Saturday, August 12, 2017

He Is Talking About Me!

By Jim “Gymbeaux” Brown, August 10, 2017

I have become a reader/lover of all things written by Orison Swett Marden who wrote his books in the late 1890s early 1900s.  Most of his books deal with how to become successful and what holds most people back from achieving that objective. 

This book, Why Grow Old? is different.  As I began reading it I felt like Marden and I were sitting at a coffee shop enjoying a cup of coffee and then it his me – Oh My God (OMG), he is talking about and to me!  I am at a point in my life where he has described some of my thoughts.

Let’s first set the stage.  I am 72 years old.  I have a lot of physical issues that were created many years ago through my involvement in sporting activities.  I have had 9 surgeries just on my left knee.  I have had both shoulders repaired.  I have had cateract surgeries on both eyes.  Plus several other issues the latest of which is spinal stenosis of the lower back making it difficult to walk any distance without experience pain in my lower back and lower legs.  I have a lot of reasons to think about how I have grown old as Marden writes about in his book.

From the book on the opening pages, emphasis is mine:

“The face cannot betray the years until the mind has given its consent. The mind is the sculptor," "We renew our bodies by renewing our thoughts; change our bodies, our habits, by changing our thoughts." In those phrases, the author summarizes a way of living, full of self-healing and vitality.  In the end, we don’t need all the money in the world, if we lose our health and the joy of living.

Most of Marden’s books are about how to become successful through character building and thinking in a certain way.  As the above excerpt indicates, all the success in the world won’t mean very much if we lose our health and subsequently our capacity for enjoying our success and wealth or even prematurely die all due to ill health.  More importantly he talks about that when we think about growing old we then begin to act old in the way we dress and the activities we engage in or not engage in.  In other words we become the mental picture we have created of what an older person looks like and acts like.  But it need not be so!

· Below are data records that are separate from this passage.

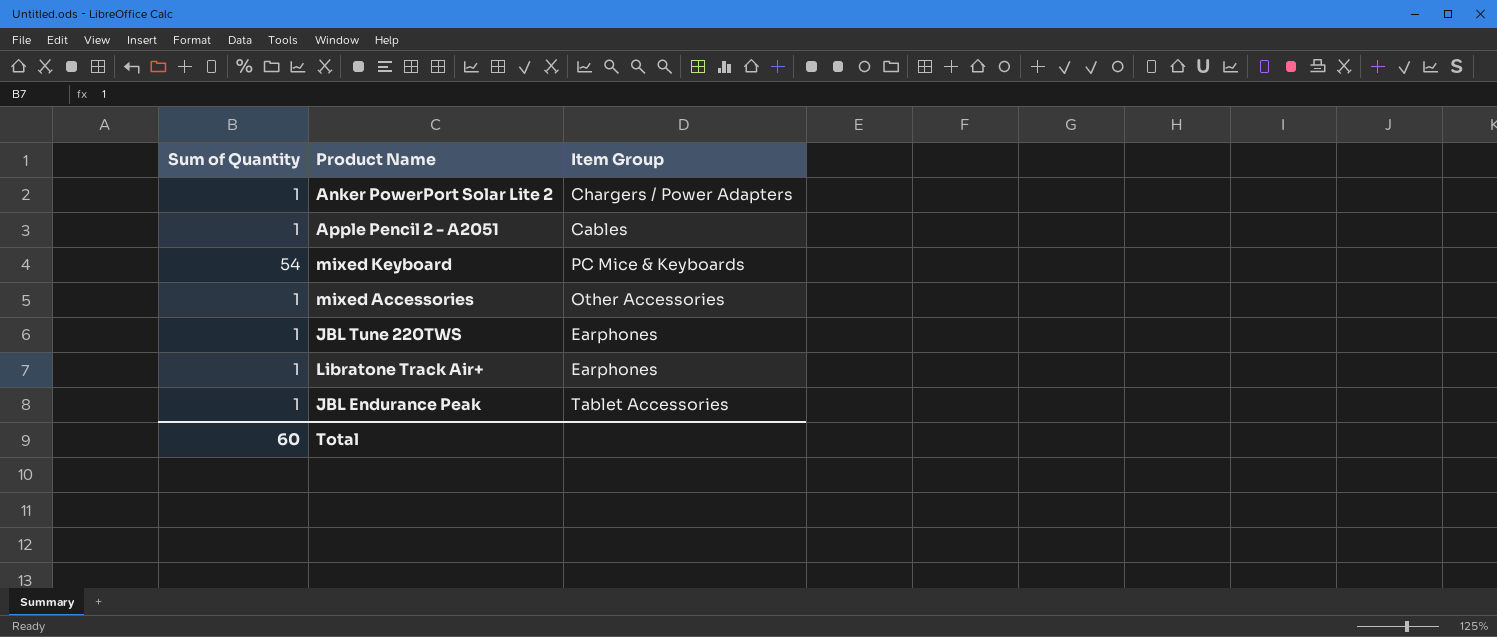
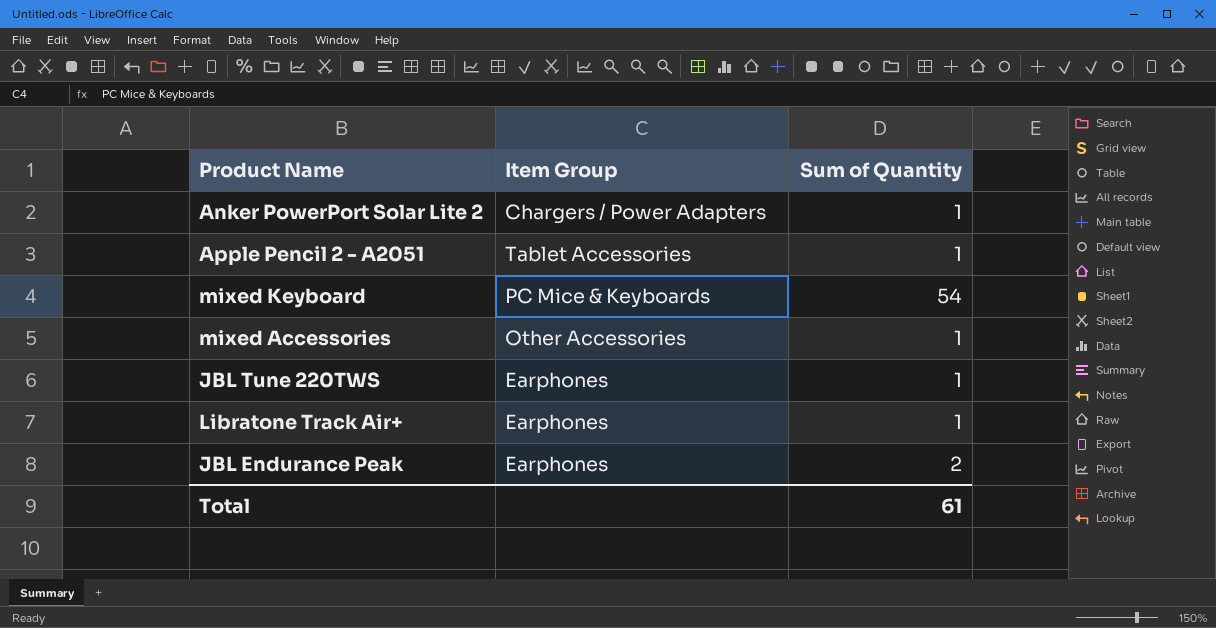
column Sum of Quantity | position: 1 -> 3
Apple Pencil 2 - A2051 | Item Group: Cables -> Tablet Accessories
JBL Endurance Peak | Item Group: Tablet Accessories -> Earphones
JBL Endurance Peak | Sum of Quantity: 1 -> 2
Total | Sum of Quantity: 60 -> 61

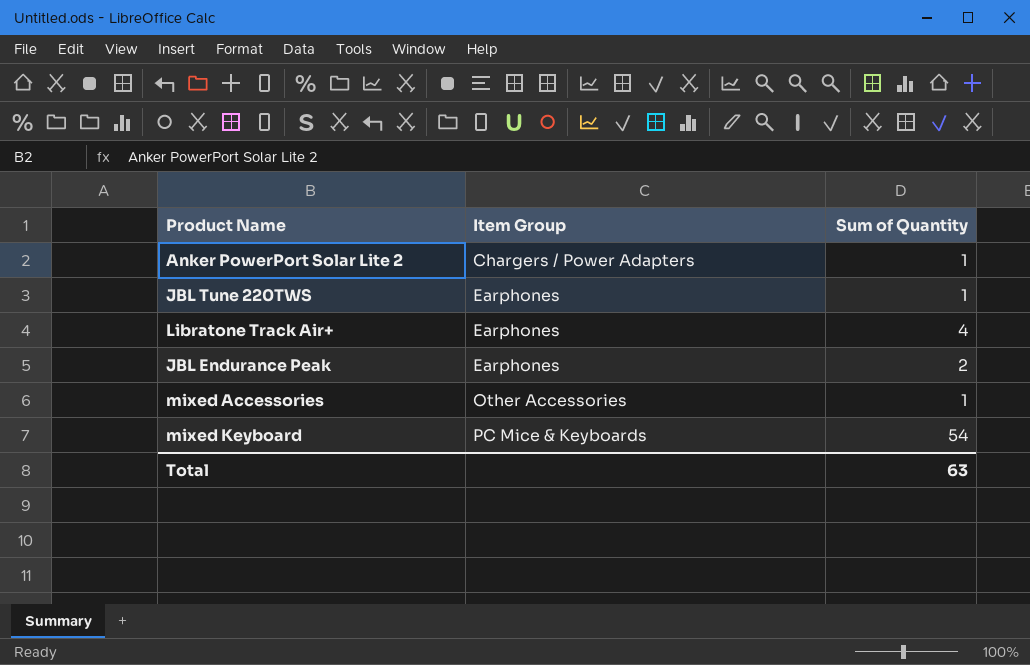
row order: none -> Item Group ascending
row Apple Pencil 2 - A2051: Tablet Accessories | 1 -> none
Libratone Track Air+ | Sum of Quantity: 1 -> 4
Total | Sum of Quantity: 61 -> 63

Marden’s advice on growing old is quite simple and is in keeping with what a lot of other people have already said.  We become more of whatever it is we think about most.  Therefore if we think about growing old, we grow old.  If we think about sickness and ill health, we experience sickness and ill health.  On the reverse side of that thought process; if we think about success, we become successful.  If we think about great health and staying young we experience great health and we stay young.  BUT HE DOES NOT STOP WITH JUST THE THOUGHT.  He goes on to explain HOW science supports his believe in how to stay young in our looks, in how we act and the activities we engage in.  Young people reading this may think the book is not for them but they would be wrong.  Marden further explains that to be able to think in a certain way first requires  the knowledge behind the why that our thoughts are important and then suggests that we create the habit of thinking in a certain way.  The best time to begin this process is when we are young, not wait until we begin to grow older physically and mentally before we begin work on creating the correct mental thoughts.

It’s a short book, it’s a great book and best of all it costs only 99 cents on as a Kindle read.  In my opinion, the book is priceless!  For just 99 cents, what have you got to lose?